À l’arraché – L’édito de Patrice Chabanet
L’équipe de France s’est donc qualifiée pour les huitièmes de finale. Une victoire à l’arraché sur le Pérou. D’où la sempiternelle question : vaut-il mieux gagner sans gloire que perdre avec panache ? On connaît la réponse de tous les spécialistes du ballon rond : seul compte le « réalisme », entendez vaincre l’adversaire. Tant pis pour la beauté du sport rangée au rayon des accessoires. Sauf qu’avec ce genre d’argument, les matches deviennent ternes et insipides. On l’a vu avec la rencontre contre l’Australie. Hier, contre le Pérou, la première mi-temps a allié bonne qualité de jeu et efficacité, avec le but marqué par le talentueux Mbappé. Mais la seconde mi-temps a vite marqué les limites physiques des Bleus. Ils se sont montrés incapables d’accroître leur courte avance d’un petit but. Ils ont souvent senti le vent du boulet de l’égalisation. Retour dans l’ornière d’une équipe qui ne convainc jamais depuis des mois. Visiblement, les grosses pointures des plus grandes équipes d’Europe fatiguent vite dès lors qu’elles revêtent la tunique bleue.

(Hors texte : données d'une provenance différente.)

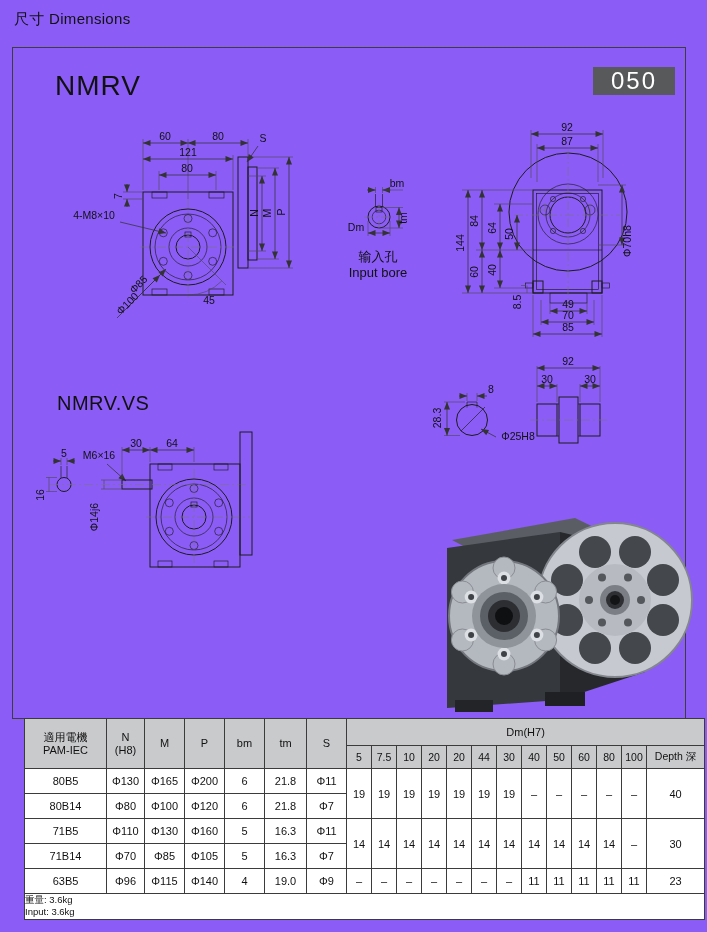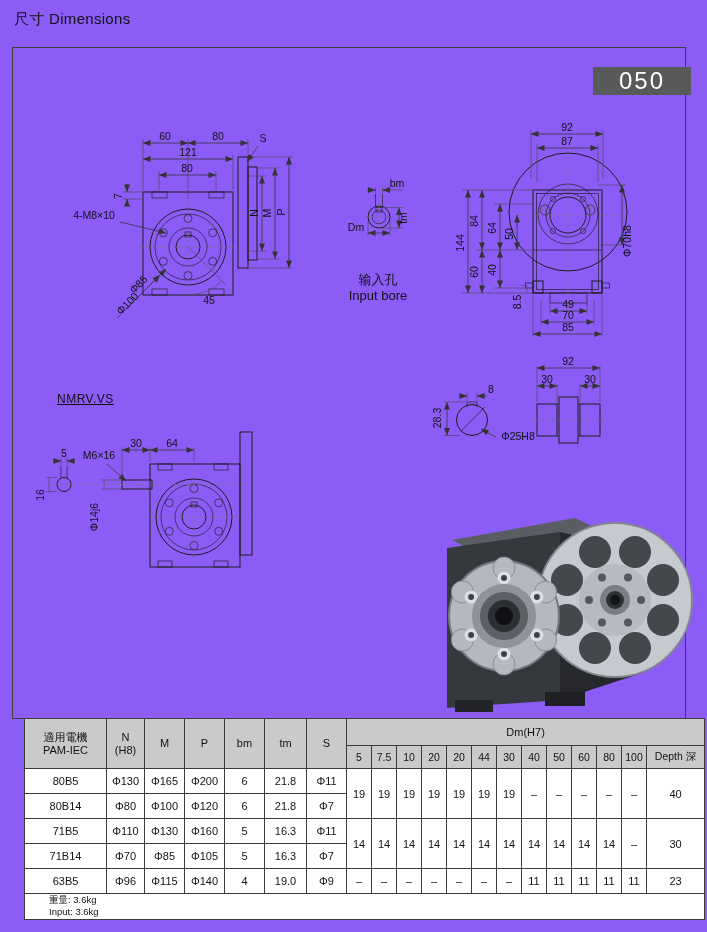--- a/index.html
+++ b/index.html
@@ -1,50 +1,51 @@
 <!DOCTYPE html>
 <html><head>
 <meta charset="utf-8">
 <style>
   html,body{margin:0;padding:0;background:#fff;}
   .page{position:relative;width:707px;height:932px;background:#8b5cf6;overflow:hidden;
         font-family:"Liberation Sans",sans-serif;color:#111;}
   .doc-title{position:absolute;left:14px;top:10px;font-size:15px;letter-spacing:.3px;}
   .frame{position:absolute;left:12px;top:47px;width:672px;height:670px;border:1.5px solid #3d3d3d;}
   .model-title{position:absolute;left:55px;top:70px;font-size:28px;letter-spacing:1px;}
-  .size-badge{position:absolute;left:593px;top:67px;width:98px;height:28px;background:#58595b;color:#fff;
+  .size-badge{position:absolute;left:593px;top:67px;width:82px;height:28px;background:#58595b;color:#fff;
               font-size:24px;text-align:center;line-height:28px;letter-spacing:2px;}
-  .vs-title{position:absolute;left:57px;top:392px;font-size:12px;letter-spacing:.5px;text-decoration:underline;}
-  .cap{position:absolute;text-align:center;font-size:13px;line-height:1.2;margin-top:23px;}
+  .vs-title{position:absolute;left:57px;top:392px;font-size:20px;letter-spacing:.5px;}
+  .cap{position:absolute;text-align:center;font-size:13px;line-height:1.2;}
   #cap-in{left:326px;top:249px;width:104px;}
   #cap-out{left:455px;top:452px;width:124px;}
   svg.draw{position:absolute;left:0;top:0;}
   .obj{stroke:#1c1c1c;stroke-width:1;fill:none;}
   .th{stroke:#1c1c1c;stroke-width:.65;fill:none;}
   .ext{stroke:#4a4a4a;stroke-width:.6;fill:none;}
   .dim{stroke:#333;stroke-width:.75;fill:none;marker-start:url(#ar);marker-end:url(#ar);}
   .lead{stroke:#333;stroke-width:.75;fill:none;marker-end:url(#ar);}
   .cl{stroke:#777;stroke-width:.55;stroke-dasharray:9 3 2 3;fill:none;}
   .dt{font-size:10.5px;fill:#111;text-anchor:middle;font-family:"Liberation Sans",sans-serif;}
   
   .dims{position:absolute;left:24px;top:718px;width:680px;border-collapse:collapse;table-layout:fixed;font-size:11px;}
   .dims th,.dims td{border:1px solid #3b3b3b;text-align:center;vertical-align:middle;padding:0;font-weight:normal;overflow:hidden;}
   .dims thead th{background:#c9cacc;}
   .dims .h1 th{height:26px;line-height:1.15;}
   .dims .h2 th{height:22px;font-size:10.5px;}
   .dims tbody td{height:24px;background:#fff;}
-  .note-row td{height:30px;text-align:left;padding-left:24px;font-size:9.5px;line-height:1.3;}
+  .note-row td{height:30px;text-align:left;font-size:9.5px;line-height:1.3;}
 </style>
 </head>
 <body>
 
 <div class="page">
 
   <div class="doc-title">尺寸 Dimensions</div>
   <div class="frame"></div>
+  <div class="model-title">NMRV</div>
   <div class="size-badge">050</div>
   <div class="vs-title">NMRV.VS</div>
 
   <svg class="draw" width="707" height="932" viewBox="0 0 707 932">
     <defs>
       <marker id="ar" markerWidth="9" markerHeight="8" refX="8" refY="4" orient="auto-start-reverse" markerUnits="userSpaceOnUse">
         <path d="M0.5,1 L8,4 L0.5,7 Z" fill="#333"></path>
       </marker>
       <pattern id="hatch" width="4.5" height="4.5" patternUnits="userSpaceOnUse">
         <path d="M0,4.5 L4.5,0" stroke="#666" stroke-width="0.6"></path>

Dans ces conditions, la répétition de l’épopée de 1998 oscille entre l’impossible et l’improbable, en dépit de la glorieuse incertitude du sport. L’absence d’un véritable meneur de jeu, à la Zidane, risque de se faire sentir cruellement dès les huitièmes de finale…Pourtant, les supporters veulent y croire. C’est leur raison d’être. Dans les cafés ou sur les réseaux sociaux, la victoire sur le Pérou a été vécue à la fois comme un soulagement ou un signe avant-coureur de la bonification du Onze tricolore. Comme si le pays voulait s’agripper à un rêve, celui de revivre les émotions d’il y a vingt ans. Il n’y a que le foot pour faire défiler des centaines de milliers de personnes sur les Champs-Elysées. Des leaders politiques s’y sont essayés il y a quelques mois. En vain. Alors, Messieurs les joueurs, faites un effort. N’oubliez pas qu’un match dure 90 minutes et pas 45. Ronaldo, quand il marque trois buts contre l’Espagne, il se donne à fond pendant toute la partie.